When a line in the records includes the string "gridline", it goes into the tally; report that tally alone.

- **EXCERPTED DATA**:
------------------------------
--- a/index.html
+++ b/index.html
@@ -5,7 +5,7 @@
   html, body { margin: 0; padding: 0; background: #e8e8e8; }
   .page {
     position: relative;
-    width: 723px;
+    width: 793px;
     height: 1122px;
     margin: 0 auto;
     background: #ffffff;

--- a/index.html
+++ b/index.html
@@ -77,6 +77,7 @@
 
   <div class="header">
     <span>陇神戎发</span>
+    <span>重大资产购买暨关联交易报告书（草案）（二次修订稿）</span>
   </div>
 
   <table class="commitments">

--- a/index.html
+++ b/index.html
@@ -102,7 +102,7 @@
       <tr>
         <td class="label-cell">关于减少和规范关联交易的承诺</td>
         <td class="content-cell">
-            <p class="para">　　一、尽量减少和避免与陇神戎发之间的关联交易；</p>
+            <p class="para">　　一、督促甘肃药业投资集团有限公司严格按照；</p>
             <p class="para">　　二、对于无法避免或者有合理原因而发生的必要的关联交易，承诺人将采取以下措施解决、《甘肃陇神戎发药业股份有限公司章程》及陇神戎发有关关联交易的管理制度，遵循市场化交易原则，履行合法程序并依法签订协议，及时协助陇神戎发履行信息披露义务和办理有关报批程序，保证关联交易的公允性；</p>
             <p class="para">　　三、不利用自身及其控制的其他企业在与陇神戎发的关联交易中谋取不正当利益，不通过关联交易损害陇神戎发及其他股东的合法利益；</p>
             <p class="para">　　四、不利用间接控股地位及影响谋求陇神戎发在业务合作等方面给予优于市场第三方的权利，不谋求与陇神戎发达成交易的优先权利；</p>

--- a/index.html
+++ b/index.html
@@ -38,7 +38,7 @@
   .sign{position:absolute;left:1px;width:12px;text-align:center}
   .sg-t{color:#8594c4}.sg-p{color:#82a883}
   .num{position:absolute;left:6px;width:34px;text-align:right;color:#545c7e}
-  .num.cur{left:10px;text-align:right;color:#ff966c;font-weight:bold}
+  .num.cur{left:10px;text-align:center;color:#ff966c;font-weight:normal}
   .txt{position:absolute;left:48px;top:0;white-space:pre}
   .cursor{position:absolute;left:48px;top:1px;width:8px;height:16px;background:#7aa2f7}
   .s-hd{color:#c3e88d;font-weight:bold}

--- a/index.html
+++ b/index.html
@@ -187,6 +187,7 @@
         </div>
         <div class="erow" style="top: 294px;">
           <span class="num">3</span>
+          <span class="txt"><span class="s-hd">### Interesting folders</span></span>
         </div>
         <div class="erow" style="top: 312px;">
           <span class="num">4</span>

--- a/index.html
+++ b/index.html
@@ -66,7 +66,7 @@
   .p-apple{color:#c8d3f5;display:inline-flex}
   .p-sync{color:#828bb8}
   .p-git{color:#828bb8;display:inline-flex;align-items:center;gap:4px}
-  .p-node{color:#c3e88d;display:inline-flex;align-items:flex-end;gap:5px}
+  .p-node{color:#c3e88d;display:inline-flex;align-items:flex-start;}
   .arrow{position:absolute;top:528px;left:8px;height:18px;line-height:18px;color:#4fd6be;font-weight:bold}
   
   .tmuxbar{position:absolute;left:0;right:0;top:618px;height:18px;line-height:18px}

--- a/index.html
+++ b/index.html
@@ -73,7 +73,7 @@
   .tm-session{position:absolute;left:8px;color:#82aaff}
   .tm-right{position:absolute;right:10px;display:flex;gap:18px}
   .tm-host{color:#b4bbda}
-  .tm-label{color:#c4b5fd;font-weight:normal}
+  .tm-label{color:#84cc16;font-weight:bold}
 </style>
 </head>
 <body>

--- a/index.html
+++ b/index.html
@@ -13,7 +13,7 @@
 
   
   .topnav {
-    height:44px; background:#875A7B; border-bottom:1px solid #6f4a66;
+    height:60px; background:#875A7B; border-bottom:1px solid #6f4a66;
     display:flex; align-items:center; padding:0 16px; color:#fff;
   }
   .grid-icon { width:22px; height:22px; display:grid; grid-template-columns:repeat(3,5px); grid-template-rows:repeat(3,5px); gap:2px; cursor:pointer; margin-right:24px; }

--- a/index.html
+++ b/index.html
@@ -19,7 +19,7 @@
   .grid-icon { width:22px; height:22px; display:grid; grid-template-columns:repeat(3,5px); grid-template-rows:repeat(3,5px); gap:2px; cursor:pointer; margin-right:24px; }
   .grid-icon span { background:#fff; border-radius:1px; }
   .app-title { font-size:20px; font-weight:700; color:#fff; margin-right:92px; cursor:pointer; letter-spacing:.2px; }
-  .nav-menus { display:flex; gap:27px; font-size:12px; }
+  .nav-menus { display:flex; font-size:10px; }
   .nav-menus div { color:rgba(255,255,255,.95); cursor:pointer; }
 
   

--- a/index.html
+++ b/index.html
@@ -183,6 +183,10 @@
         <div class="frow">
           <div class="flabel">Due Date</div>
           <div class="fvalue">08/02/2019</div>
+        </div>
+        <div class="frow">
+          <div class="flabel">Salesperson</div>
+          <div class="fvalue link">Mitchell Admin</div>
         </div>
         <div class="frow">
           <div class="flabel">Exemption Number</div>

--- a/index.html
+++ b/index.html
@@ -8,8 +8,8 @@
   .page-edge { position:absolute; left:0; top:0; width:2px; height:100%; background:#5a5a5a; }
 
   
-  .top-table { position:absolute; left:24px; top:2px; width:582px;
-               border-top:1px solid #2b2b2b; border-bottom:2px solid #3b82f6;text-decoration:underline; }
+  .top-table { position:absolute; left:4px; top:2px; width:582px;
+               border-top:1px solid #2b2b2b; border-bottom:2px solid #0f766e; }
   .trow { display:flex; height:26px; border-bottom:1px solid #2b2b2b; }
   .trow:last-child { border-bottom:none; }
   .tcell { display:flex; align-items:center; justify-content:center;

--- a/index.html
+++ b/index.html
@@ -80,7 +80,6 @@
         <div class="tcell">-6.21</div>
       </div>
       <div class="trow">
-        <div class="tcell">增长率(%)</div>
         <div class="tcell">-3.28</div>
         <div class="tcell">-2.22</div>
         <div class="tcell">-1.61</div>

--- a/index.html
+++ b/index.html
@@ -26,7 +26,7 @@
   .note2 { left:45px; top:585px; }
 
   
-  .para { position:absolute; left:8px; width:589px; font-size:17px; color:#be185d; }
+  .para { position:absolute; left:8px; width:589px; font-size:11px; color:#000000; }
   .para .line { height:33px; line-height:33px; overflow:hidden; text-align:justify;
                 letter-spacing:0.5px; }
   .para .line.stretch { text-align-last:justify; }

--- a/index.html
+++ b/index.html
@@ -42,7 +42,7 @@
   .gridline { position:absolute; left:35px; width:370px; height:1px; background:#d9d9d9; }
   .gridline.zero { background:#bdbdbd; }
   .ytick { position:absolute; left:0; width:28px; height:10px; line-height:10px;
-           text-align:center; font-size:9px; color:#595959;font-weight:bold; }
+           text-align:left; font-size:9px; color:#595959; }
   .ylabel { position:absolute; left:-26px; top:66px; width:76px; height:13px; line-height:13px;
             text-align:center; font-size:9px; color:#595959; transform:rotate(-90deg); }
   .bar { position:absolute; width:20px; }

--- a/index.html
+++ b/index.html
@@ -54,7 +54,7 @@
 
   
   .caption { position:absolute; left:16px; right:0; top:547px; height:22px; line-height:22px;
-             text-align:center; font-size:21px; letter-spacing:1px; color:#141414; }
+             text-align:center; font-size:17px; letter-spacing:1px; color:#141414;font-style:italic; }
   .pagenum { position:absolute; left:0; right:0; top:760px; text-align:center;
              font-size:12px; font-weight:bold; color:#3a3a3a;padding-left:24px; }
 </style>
------------------------------
- **SOLUTION TO THE EXERCISE**:
2